Kumar, like several of his colleagues in the other faculties as well, had his own eccentricities. According to information received from reliable sources, Kumar who taught Organic Chemistry used to carry his lecture notes in his shirt or trouser pocket with ‘the entire lecture condensed in point form on a half-sheet or half of a half-sheet of paper’. The way he rummaged through his sling bag filled to the brim with stuff to find an item that he needed was another ritual that amused onlookers.

Kumar, interestingly enough is a Royal-cum-Thomian product, in that he had his primary education at S.Thomas’ Prep School, Kollupitiya and the entirety of his secondary education at Royal College, which he entered in 1953. In a note written by Kumar himself, he notes that despite having had excellent teachers at Royal, his was not a notable school career. He goes on to say that “the only achievement I could boast of was my being the joint-winner of the school General Knowledge Prize”. However, he had been active in a Scout Group outside of school (1st Port of Colombo, Sea Scouts) where he “was Queen’s Scout, Patrol leader, and later, Assistant Scout Master”.

Kumar entered the Faculty of Science of the University of Ceylon in 1961 and secured from it an honours degree in Chemistry in 1965. He joined the academic staff of the Department of Chemistry in the Faculty of Science, University of Ceylon, Peradeniya in 1965 and left the following year for Magdalen College at Oxford University, from which institution he obtained his doctorate in Chemistry. His entire teaching career was at Peradeniya, where in the period 2003-2006 he served as the Dean of the Faculty of Science, a position that his late father-in-law had held a few decades earlier.
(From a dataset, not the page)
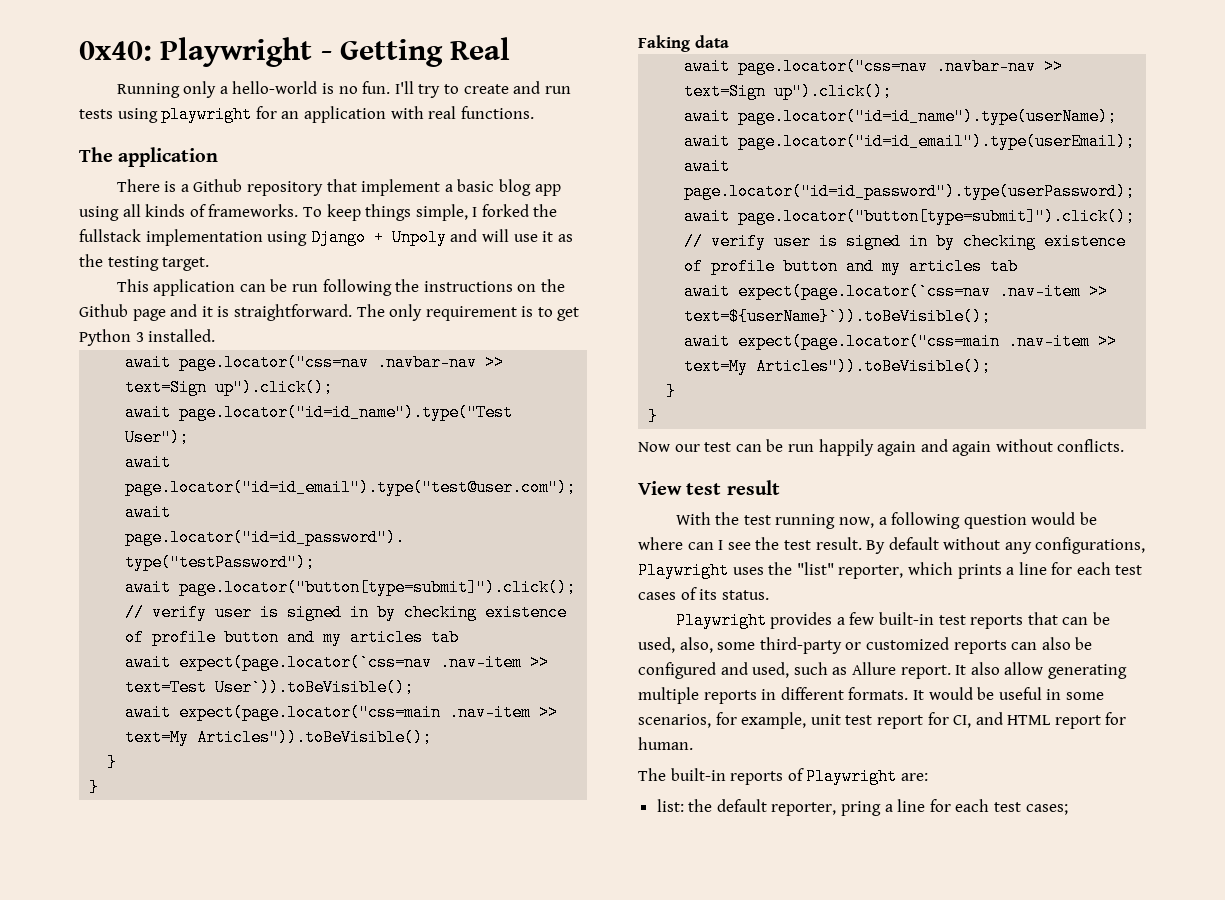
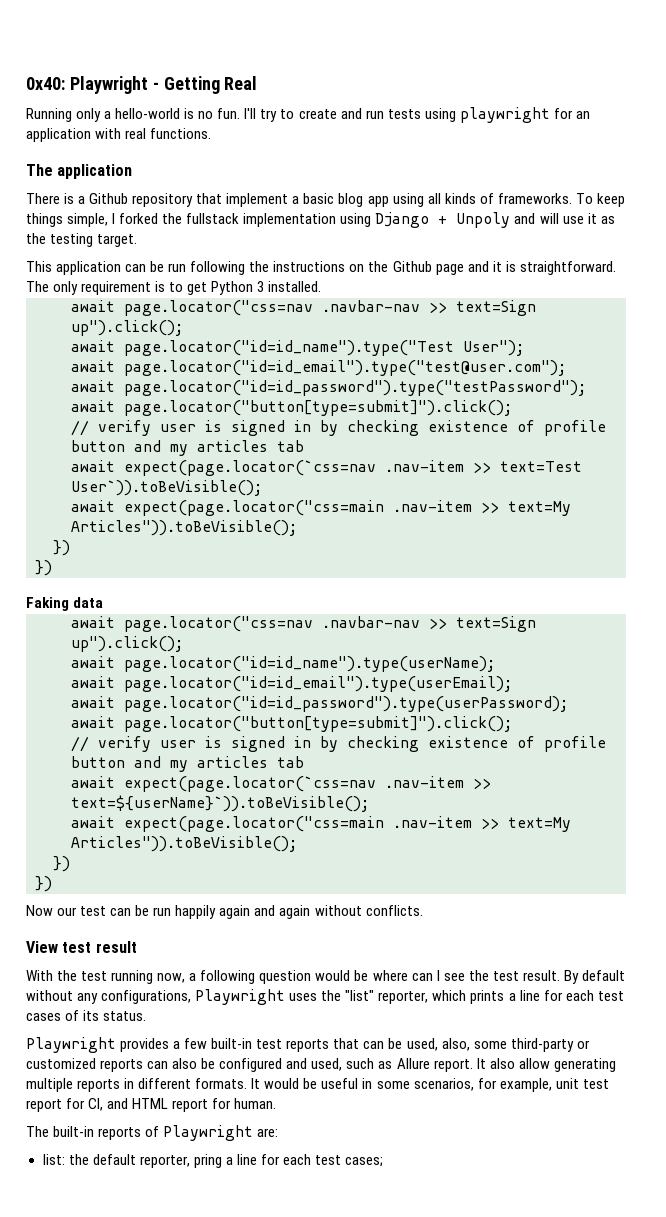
[107,754,118,771] [89,779,100,796] } // } -> [53,540,70,556] [35,560,52,576] }) // })
[666,383,677,400] [648,408,659,425] } // } -> [53,856,70,872] [35,876,52,892] }) // })

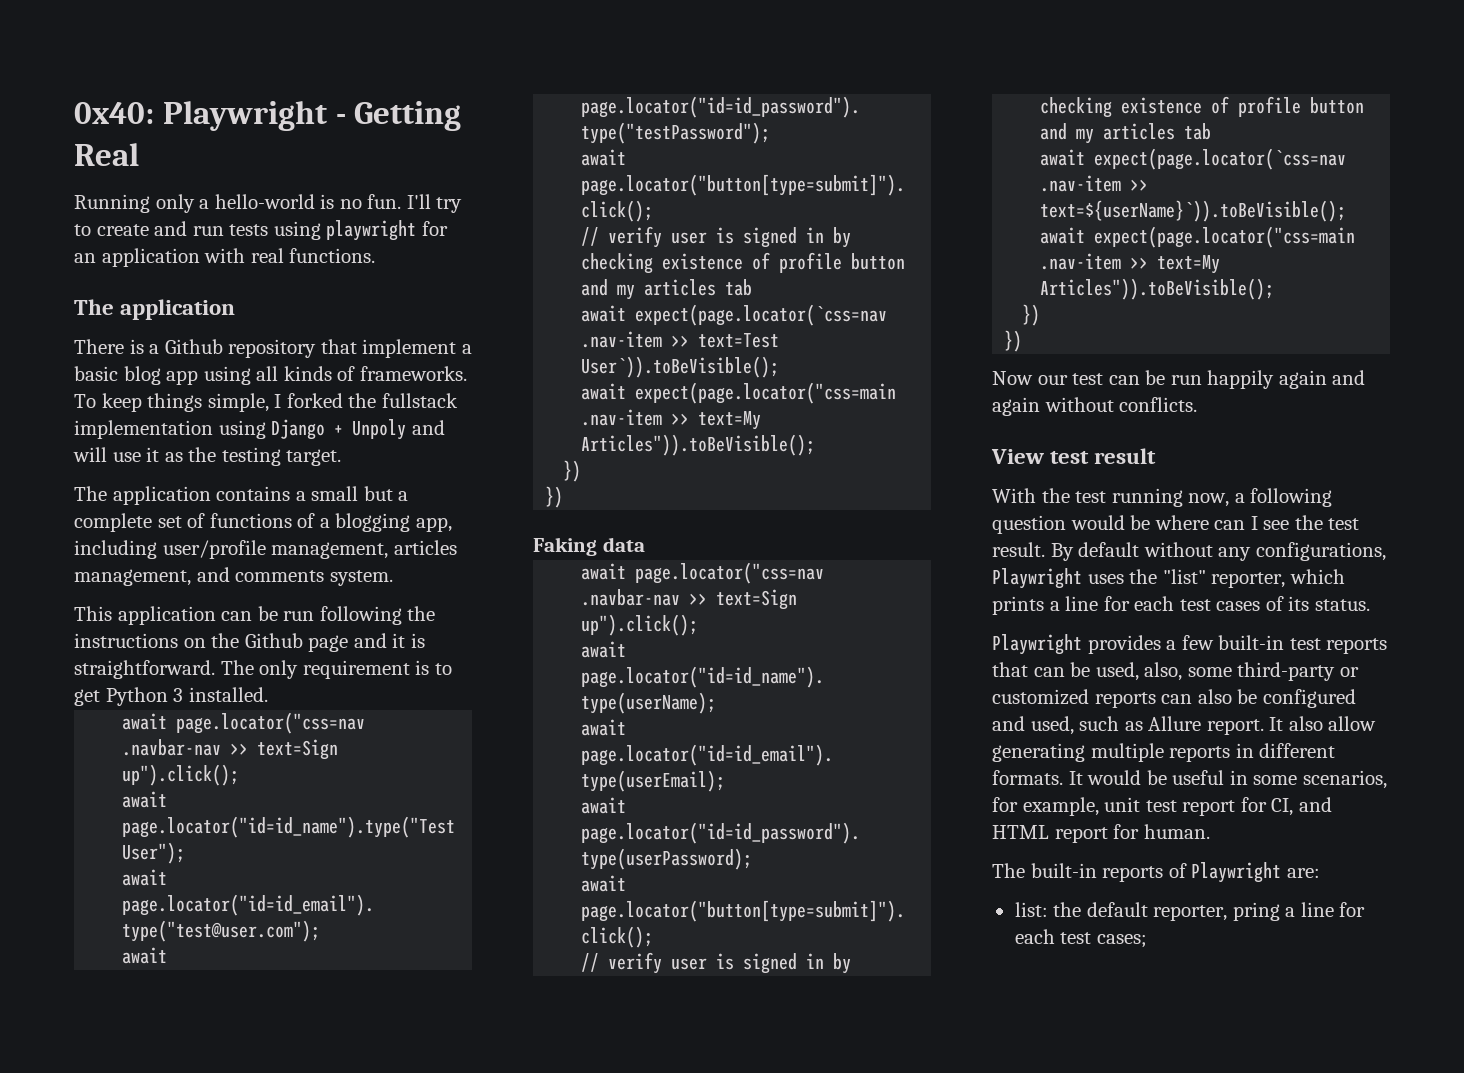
(138, 240) none -> [74,486,409,505] [74,513,452,532] [74,540,457,559] [74,567,393,586] // The application contains a small but a complete set of functions of a blogging app, including user/profile management, articles management, and comments system.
Among the other highlights of his career are: Chairman of the Industrial Technology Institute (formerly the Ceylon Institute of Scientific and Industrial Research, CISIR); Member (representing Sri Lanka) of the Geneva-based UN Commission on Science and Technology from 1999 to 2007 and its President from 2001-2003; President of the Sri Lanka Estate Workers Union from 1989 onwards; Member of the Politburo of the Lanka Sama Samaja Party from 1988 to 2014 and currently, a member of the Executive Committee of the National People’s Power (NPP).
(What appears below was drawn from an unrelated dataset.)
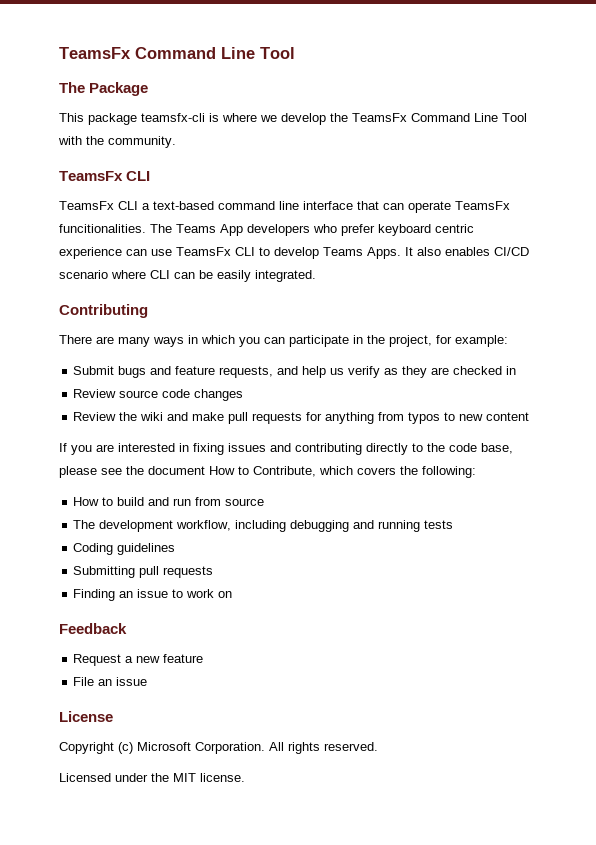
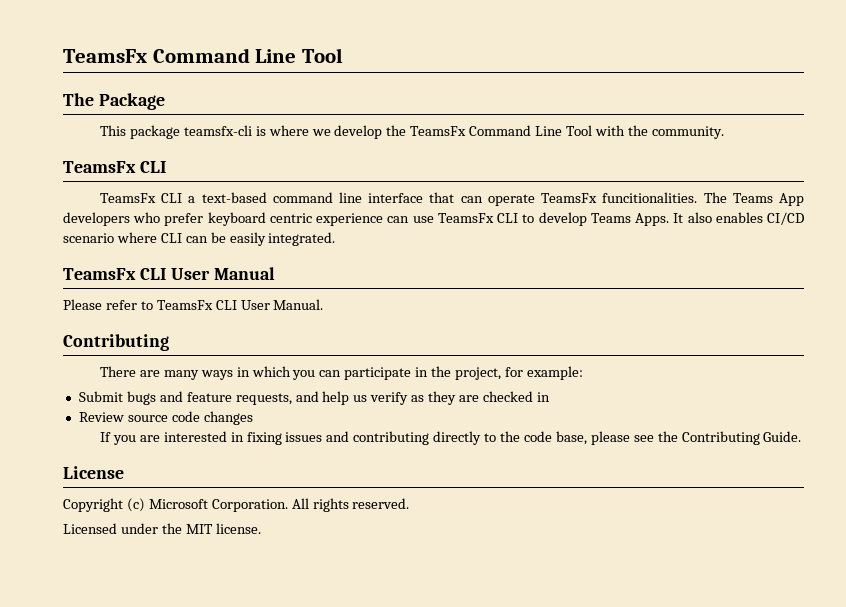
(316, 276) none -> [63,267,275,280] [63,299,324,310] // TeamsFx CLI User Manual // Please refer to TeamsFx CLI User Manual.
[73,412,530,424] // Review the wiki and make pull requests for anything from typos to new content -> (253, 418) none
[148,466,476,478] [73,497,265,506] [73,520,454,532] [73,543,176,555] [73,566,214,578] [73,589,233,601] [59,623,127,634] [73,654,204,666] [73,677,148,686] document How to Contribute, which covers the following: // How to build and run from source // The development workflow, including debugging and running tests // Coding guidelines // Submitting pull requests // Finding an issue to work on // Feedback // Request a new feature // File an issue -> [681,431,802,445] Contributing Guide.

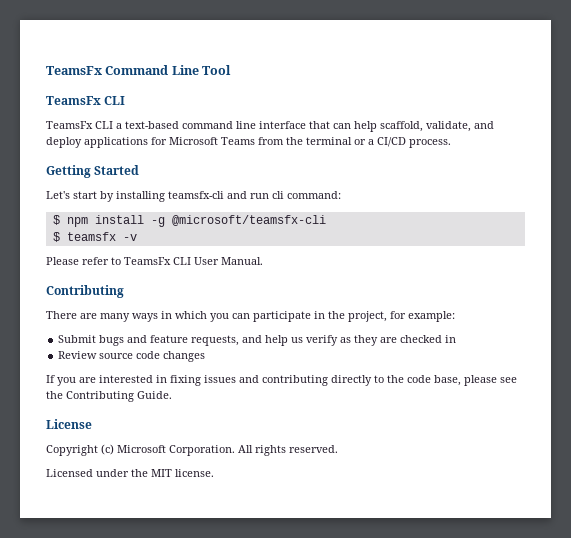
[63,48,343,63] [63,93,165,110] [99,125,724,139] TeamsFx Command Line Tool // The Package // This package teamsfx-cli is where we develop the TeamsFx Command Line Tool with the community. -> [46,65,232,75] TeamsFx Command Line Tool
[487,192,804,206] [63,212,805,226] [63,232,336,246] [63,267,275,280] operate TeamsFx funcitionalities. The Teams App developers who prefer keyboard centric experience can use TeamsFx CLI to develop Teams Apps. It also enables CI/CD scenario where CLI can be easily integrated. // TeamsFx CLI User Manual -> [354,121,494,132] [46,137,451,148] [46,165,140,178] [46,191,341,202] [52,215,326,227] [52,232,137,242] help scaffold, validate, and deploy applications for Microsoft Teams from the terminal or a CI/CD process. // Getting Started // Let's start by installing teamsfx-cli and run cli command: // $ npm install -g @microsoft/teamsfx-cli // $ teamsfx -v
Vijaya and Savitri Kumar are parents of daughters Shamala and Ramya, who are following in the footsteps of their parents: with the former teaching in the Department of Agricultural Economics in the Faculty of Agriculture, University of Peradeniya and the latter, in the Department of Community Medicine at the University of Jaffna.
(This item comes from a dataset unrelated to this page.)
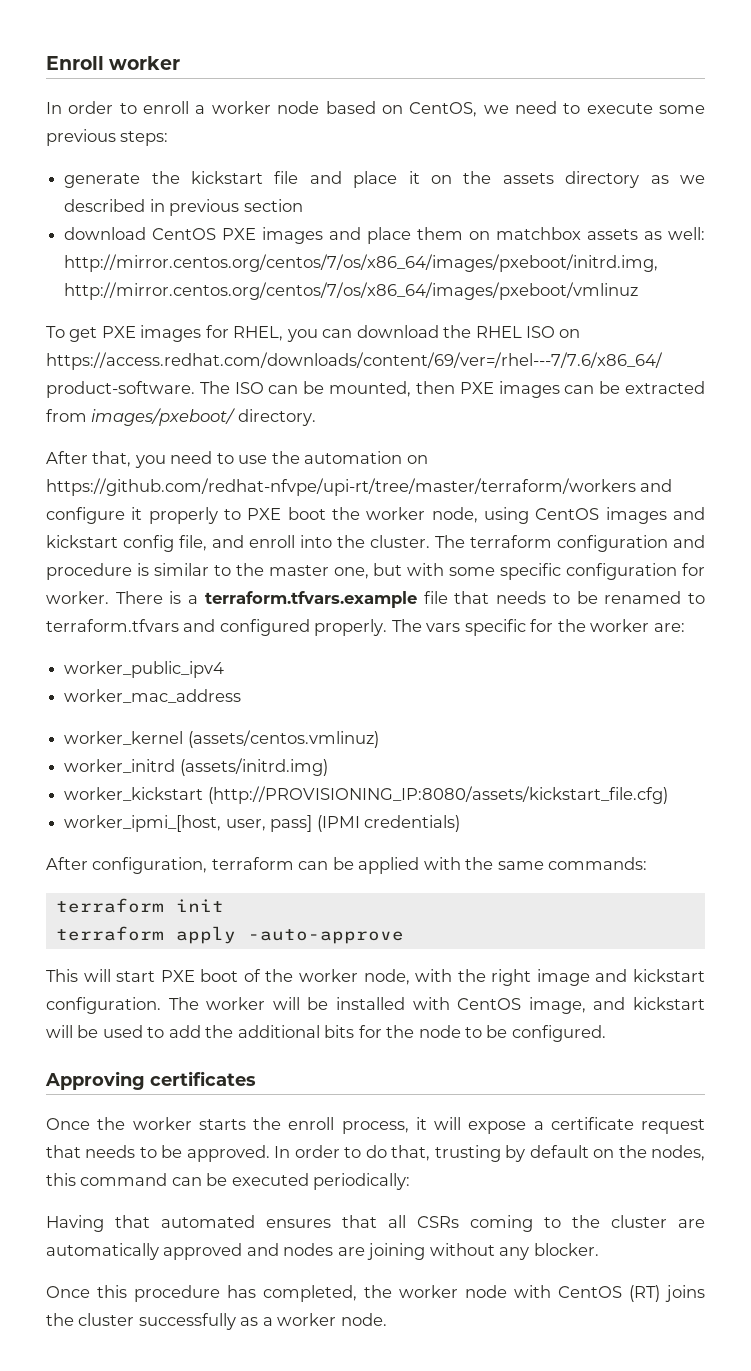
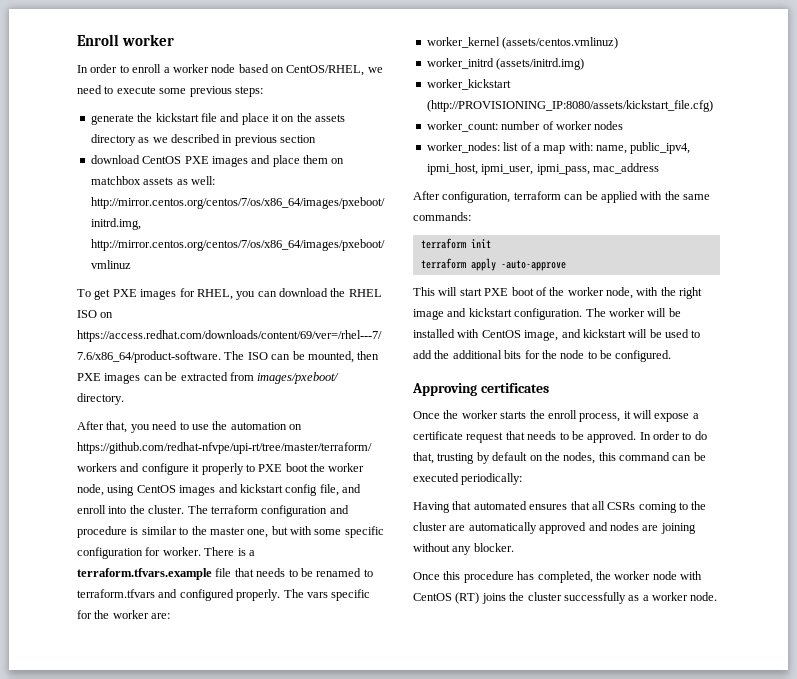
[409,102,478,117] CentOS, -> [286,65,365,76] CentOS/RHEL,
[64,661,225,678] [64,689,242,703] // worker_public_ipv4 // worker_mac_address -> (171, 616) none
[64,815,460,832] worker_ipmi_[host, user, pass] (IPMI credentials) -> [426,121,624,132] [426,142,691,154] [426,163,659,175] worker_count: number of worker nodes // worker_nodes: list of a map with: name, public_ipv4, ipmi_host, ipmi_user, ipmi_pass, mac_address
(I wish to thank the following who assisted me in the writing of this brief essay: Mr. Bandula Warnakulasuriya, Emeritus Professor Ratnayake Bandara, Professor Mahinda Wickramaratne, Professor Swarna Wimalasiri and Mr. Manik de Silva).

*Editor’s note: Prof. Vijaya Kumar, a member of the NPP’s National Executive Committee and is still active in politics turns 84 today. This article by Tissa Jayatilaka, former Executive Director of the United States – Sri Lanka Fulbright Commission for Mutual Academic Exchange, was written for an upcoming collection of essays on Kumar’s life by his friends.